**How to complete this task**: The records that follow are to be given again exactly. Do not carry over any image.

*** Information given Section Begins ***

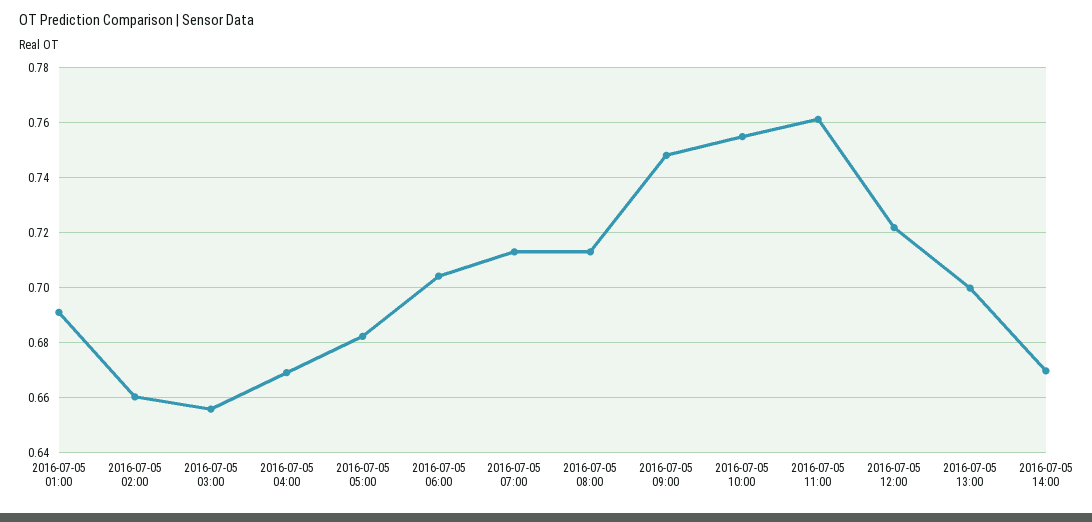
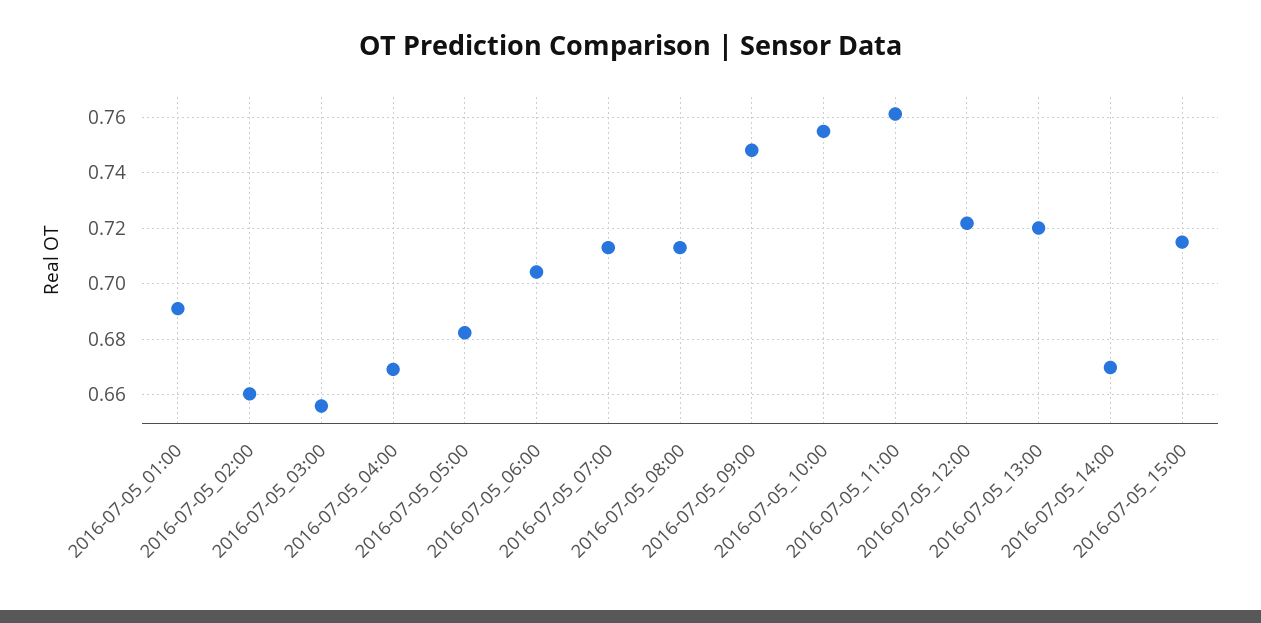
2016-07-05 13:00: 0.7 -> 0.72
2016-07-05_15:00: none -> 0.715

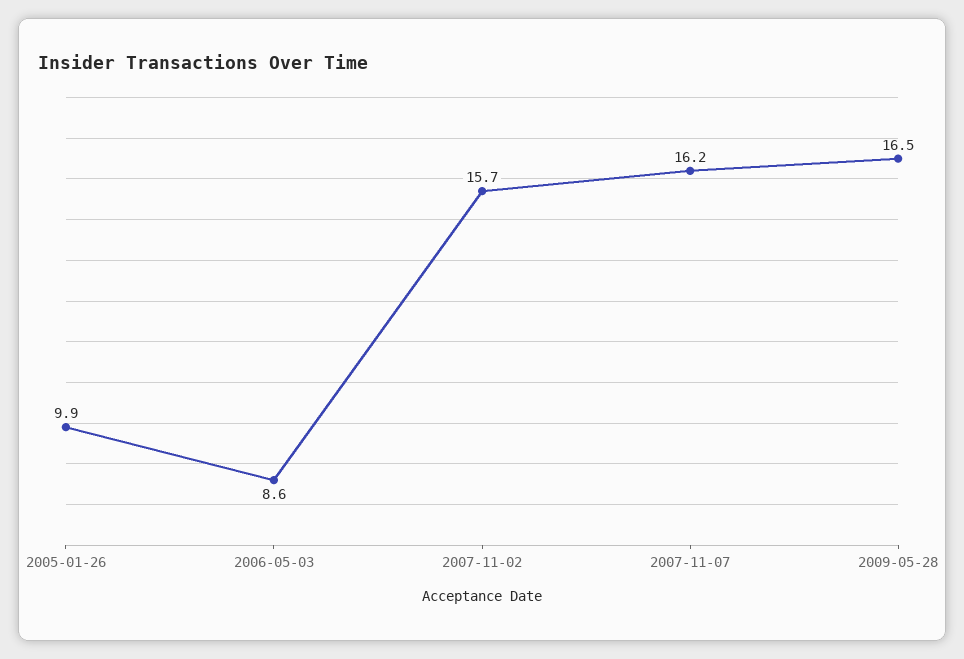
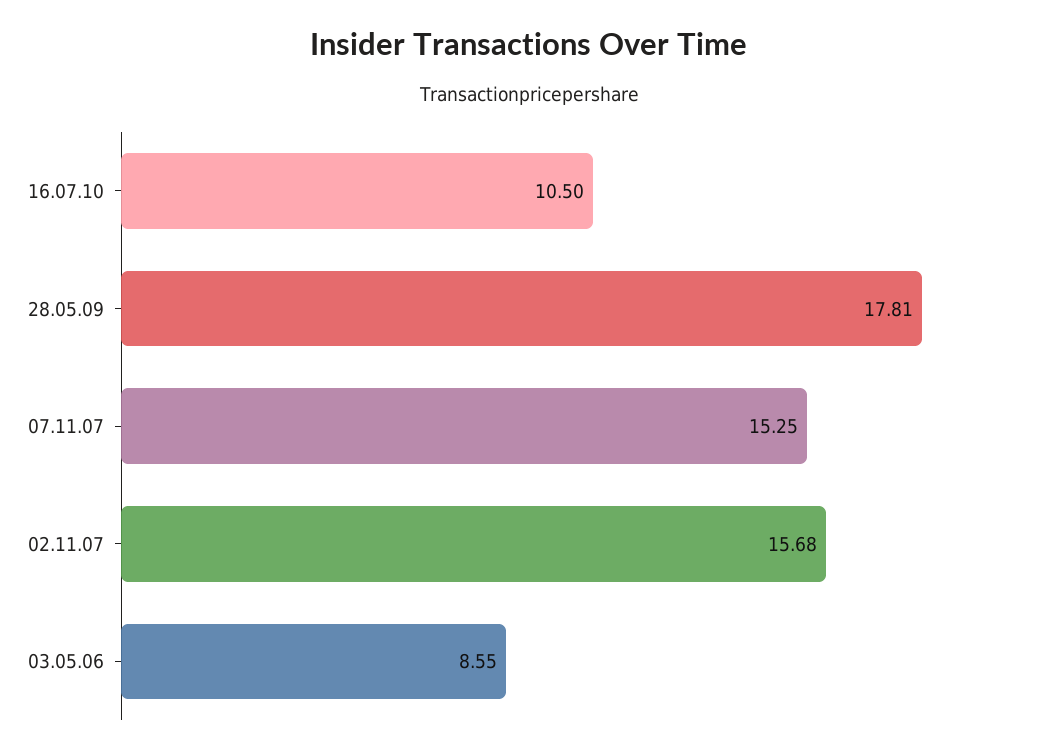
2005-01-26: 9.9 -> none
2007-11-07: 16.2 -> 15.25
2009-05-28: 16.5 -> 17.81
16.07.10: none -> 10.5

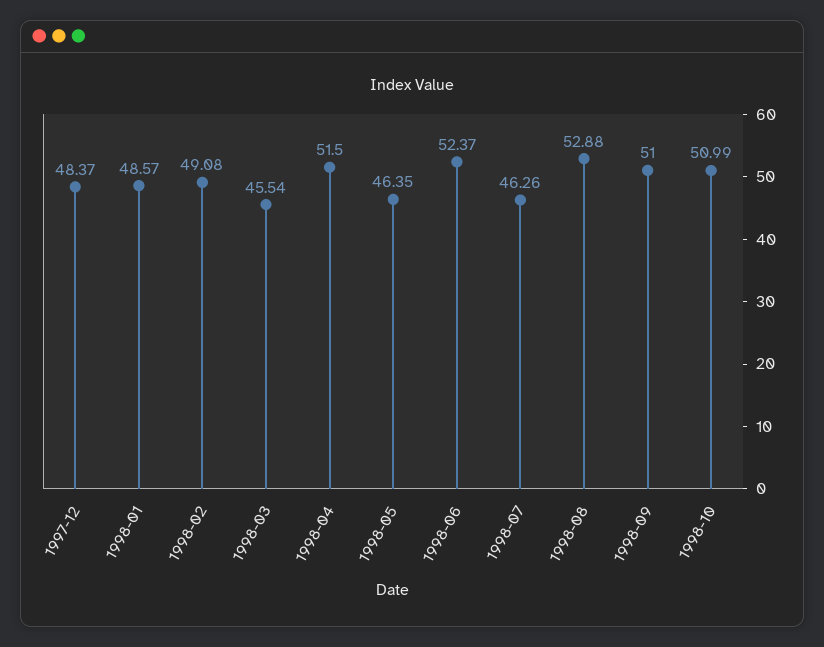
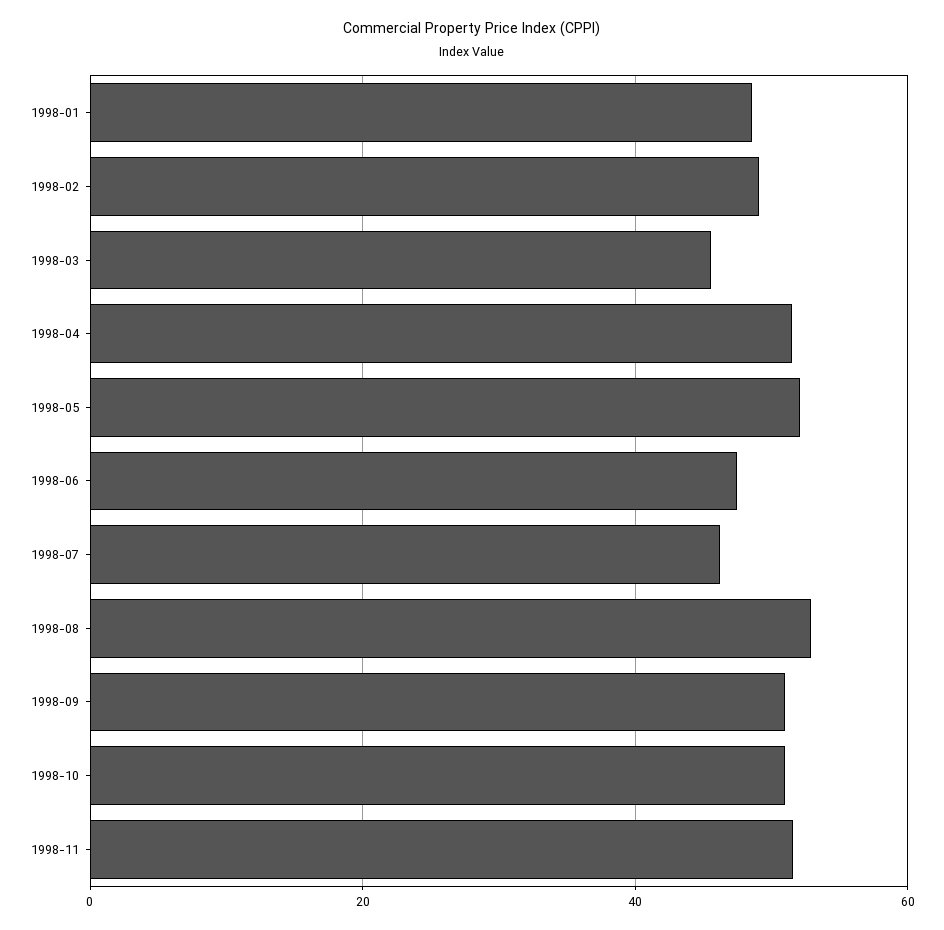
1997-12: 48.37 -> none
1998-05: 46.35 -> 52
1998-06: 52.37 -> 48
1998-11: none -> 52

*** Information given Section Ends ***

**Written response**:
2016-07-05 13:00: 0.7 -> 0.72
2016-07-05_15:00: none -> 0.715

2005-01-26: 9.9 -> none
2007-11-07: 16.2 -> 15.25
2009-05-28: 16.5 -> 17.81
16.07.10: none -> 10.5

1997-12: 48.37 -> none
1998-05: 46.35 -> 52
1998-06: 52.37 -> 48
1998-11: none -> 52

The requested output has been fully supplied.